**Task objective:**
An exact restatement of the data is required, with the images omitted.

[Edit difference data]
..........

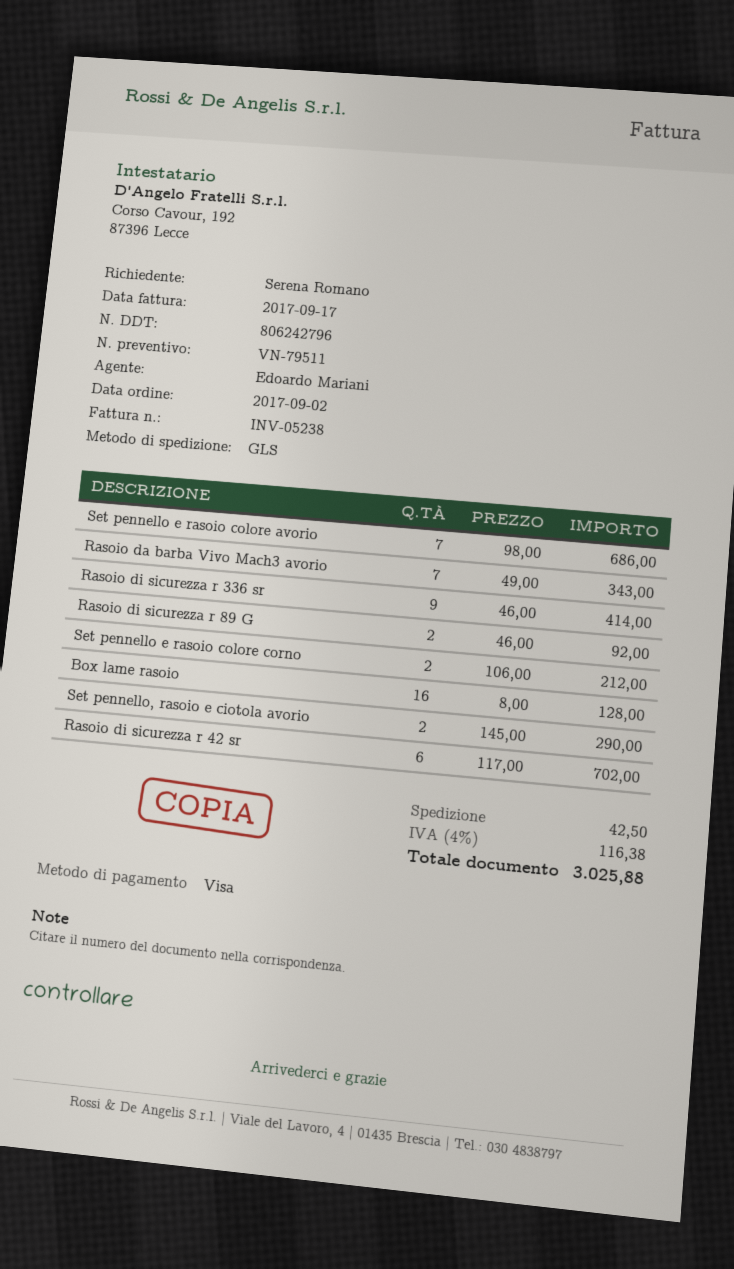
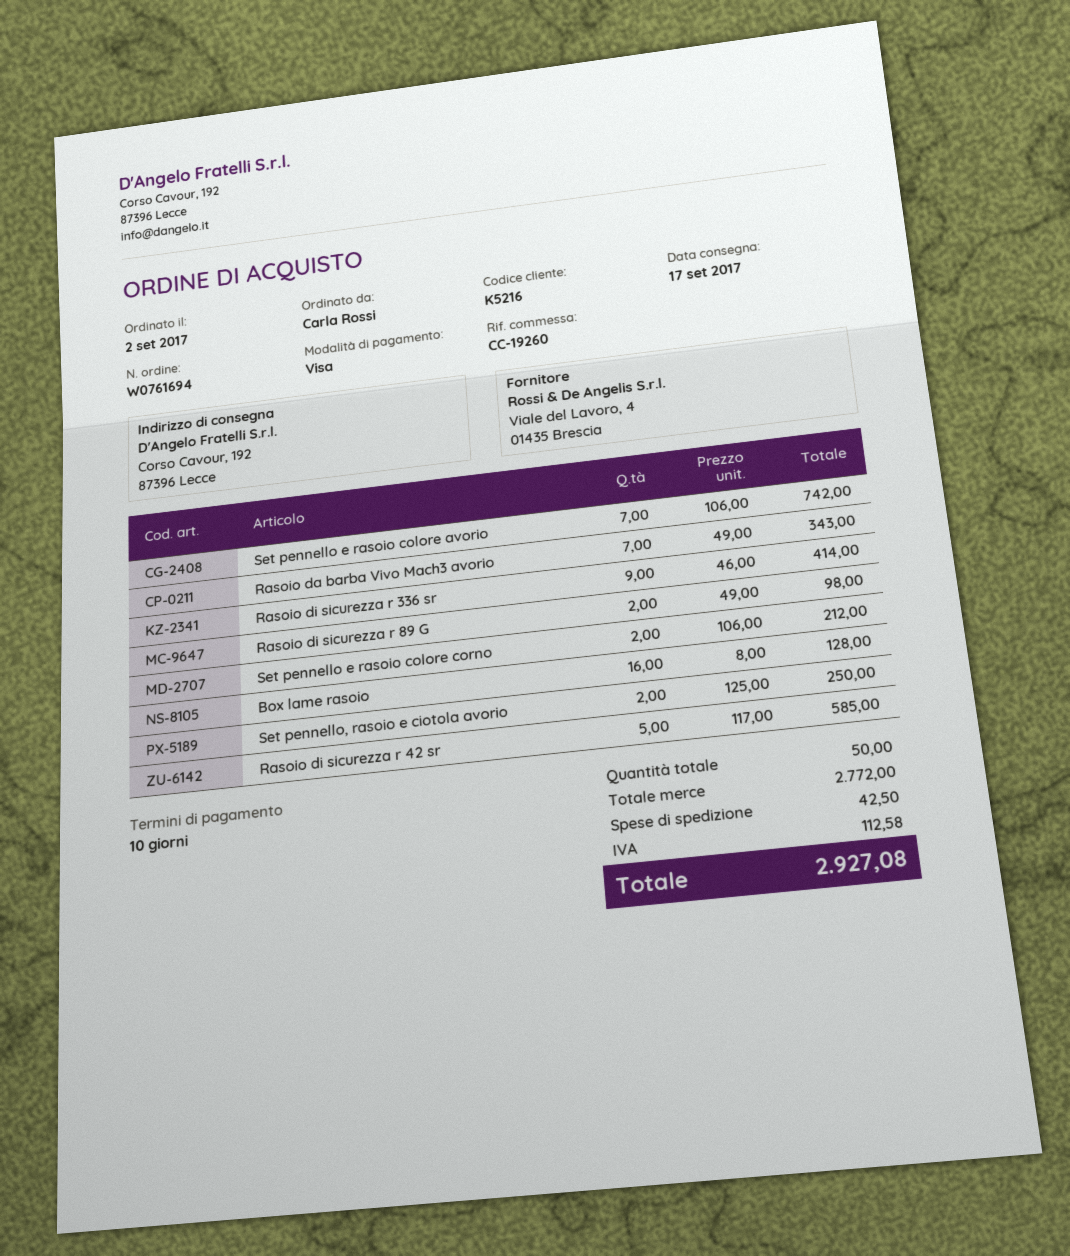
ordered by: Serena Romano -> Carla Rossi
Set pennello e rasoio colore avorio: 7 x 98.00 = 686.00 -> 7 x 106.00 = 742.00
Rasoio di sicurezza r 89 G: 2 x 46.00 = 92.00 -> 2 x 49.00 = 98.00
Set pennello, rasoio e ciotola avorio: 2 x 145.00 = 290.00 -> 2 x 125.00 = 250.00
Rasoio di sicurezza r 42 sr: 6 x 117.00 = 702.00 -> 5 x 117.00 = 585.00
tax: 116.38 -> 112.58
total: 3025.88 -> 2927.08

..........

**Solution for this exercise:**
ordered by: Serena Romano -> Carla Rossi
Set pennello e rasoio colore avorio: 7 x 98.00 = 686.00 -> 7 x 106.00 = 742.00
Rasoio di sicurezza r 89 G: 2 x 46.00 = 92.00 -> 2 x 49.00 = 98.00
Set pennello, rasoio e ciotola avorio: 2 x 145.00 = 290.00 -> 2 x 125.00 = 250.00
Rasoio di sicurezza r 42 sr: 6 x 117.00 = 702.00 -> 5 x 117.00 = 585.00
tax: 116.38 -> 112.58
total: 3025.88 -> 2927.08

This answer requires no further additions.